## EXERCISE DETAILS
Look through the data below. Show each line where the string "size" occurs.

## GIVEN RECORDS
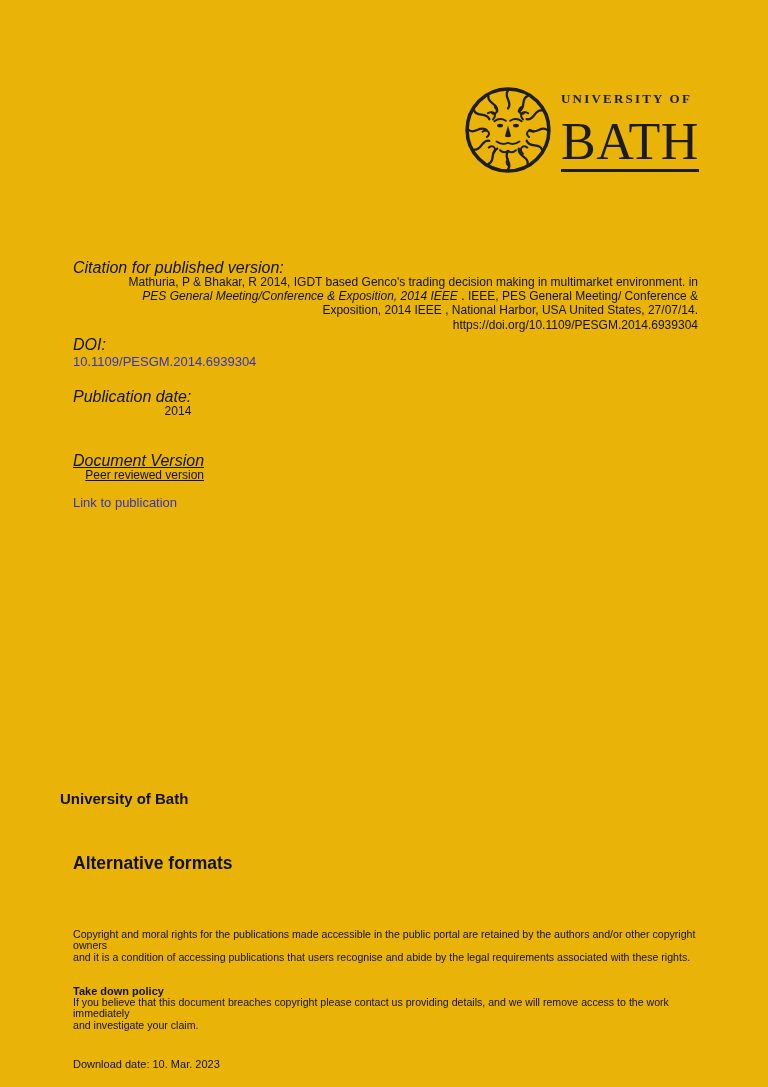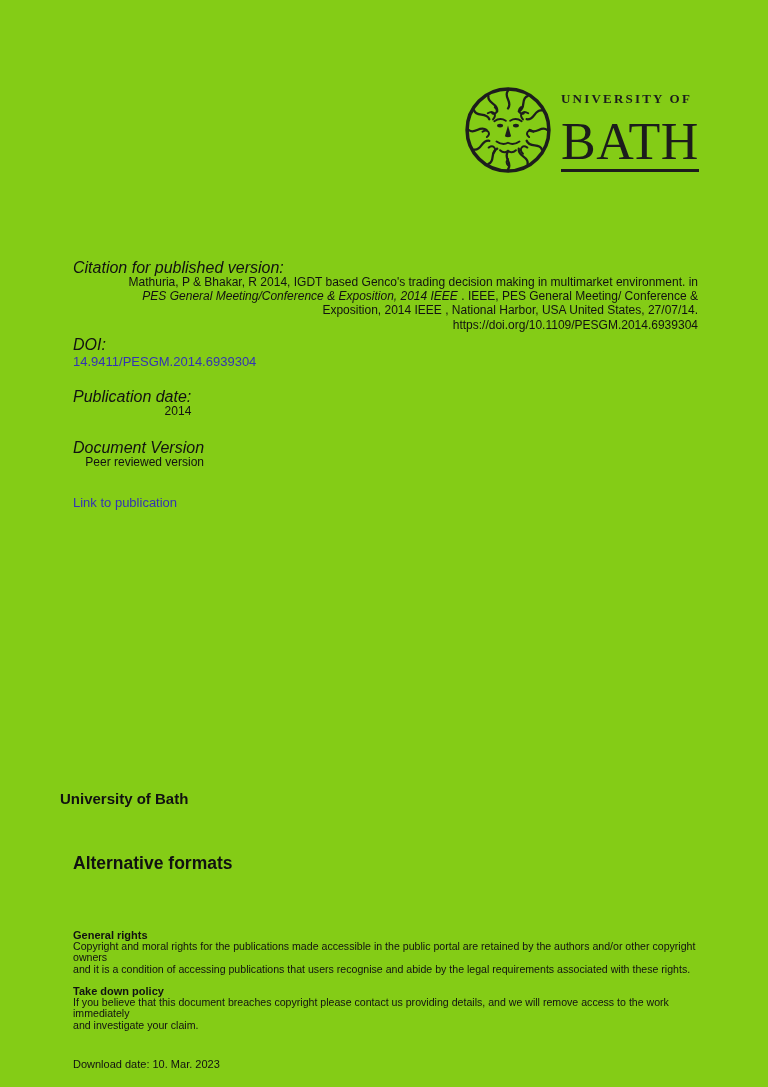--- a/index.html
+++ b/index.html
@@ -1,21 +1,21 @@
 <!DOCTYPE html>
 <html><head>
 <meta charset="utf-8">
 <style>
   html, body { margin: 0; padding: 0; background: #e8e8e8; }
   .page {
     position: relative;
     width: 768px;
     height: 1087px;
     margin: 0 auto;
-    background: #84cc16;
+    background: #eab308;
     font-family: "Liberation Sans", "DejaVu Sans", sans-serif;
     color: #111111;
     overflow: hidden;
   }
 
   
   .logo {
     position: absolute;
     left: 464px;
     top: 86px;
@@ -62,21 +62,21 @@
   .doi { top: 338px; }
   .link {
     color: #3434b4;
     font-size: 13px;
     line-height: 15px;
     text-decoration: none;
     cursor: pointer;
   }
 
   .pubdate { top: 390px; }
-  .docver { top: 441px; }
+  .docver { top: 454px; text-decoration: underline; }
   .linkpub { top: 493px; }
 
   .uni-name {
     position: absolute; left: 60px; top: 790px;
     font-size: 15px; font-weight: 700; color: #111;
   }
 
   .altfmt { top: 853px; width: 640px; }
   .altfmt-h { font-size: 17.5px; font-weight: 700; line-height: 20px; color: #111; }
   .altfmt-b { font-size: 15px; line-height: 18.5px; color: #111; }
@@ -148,21 +148,21 @@
   <div class="blk citation">
     <div class="h-italic">Citation for published version:</div>
     <div class="body-12 pre"><span>Mathuria, P &amp; Bhakar, R 2014, IGDT based Genco's trading decision making in multimarket environment. in
 </span><span class="cit-italic">PES General Meeting/Conference &amp; Exposition, 2014 IEEE</span><span> . IEEE, PES General Meeting/ Conference &amp;
 Exposition, 2014 IEEE , National Harbor, USA United States, 27/07/14.
 https://doi.org/10.1109/PESGM.2014.6939304</span></div>
   </div>
 
   <div class="blk doi">
     <div class="h-italic">DOI:</div>
-    <a class="link">14.9411/PESGM.2014.6939304</a>
+    <a class="link">10.1109/PESGM.2014.6939304</a>
   </div>
 
   <div class="blk pubdate">
     <div class="h-italic">Publication date:</div>
     <div class="body-12">2014</div>
   </div>
 
   <div class="blk docver">
     <div class="h-italic">Document Version</div>
     <div class="body-12">Peer reviewed version</div>
@@ -172,21 +172,20 @@
     <a class="link">Link to publication</a>
   </div>
 
   <div class="uni-name">University of Bath</div>
 
   <div class="blk altfmt">
     <div class="altfmt-h">Alternative formats</div>
   </div>
 
   <div class="blk genrights">
-    <div class="fineprint-h">General rights</div>
     <div class="fineprint-b pre">Copyright and moral rights for the publications made accessible in the public portal are retained by the authors and/or other copyright owners
 and it is a condition of accessing publications that users recognise and abide by the legal requirements associated with these rights.</div>
   </div>
 
   <div class="blk takedown">
     <div class="fineprint-h">Take down policy</div>
     <div class="fineprint-b pre">If you believe that this document breaches copyright please contact us providing details, and we will remove access to the work immediately
 and investigate your claim.</div>
   </div>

## YOUR SOLUTION
     font-size: 13px;
     font-size: 15px; font-weight: 700; color: #111;
   .altfmt-h { font-size: 17.5px; font-weight: 700; line-height: 20px; color: #111; }
   .altfmt-b { font-size: 15px; line-height: 18.5px; color: #111; }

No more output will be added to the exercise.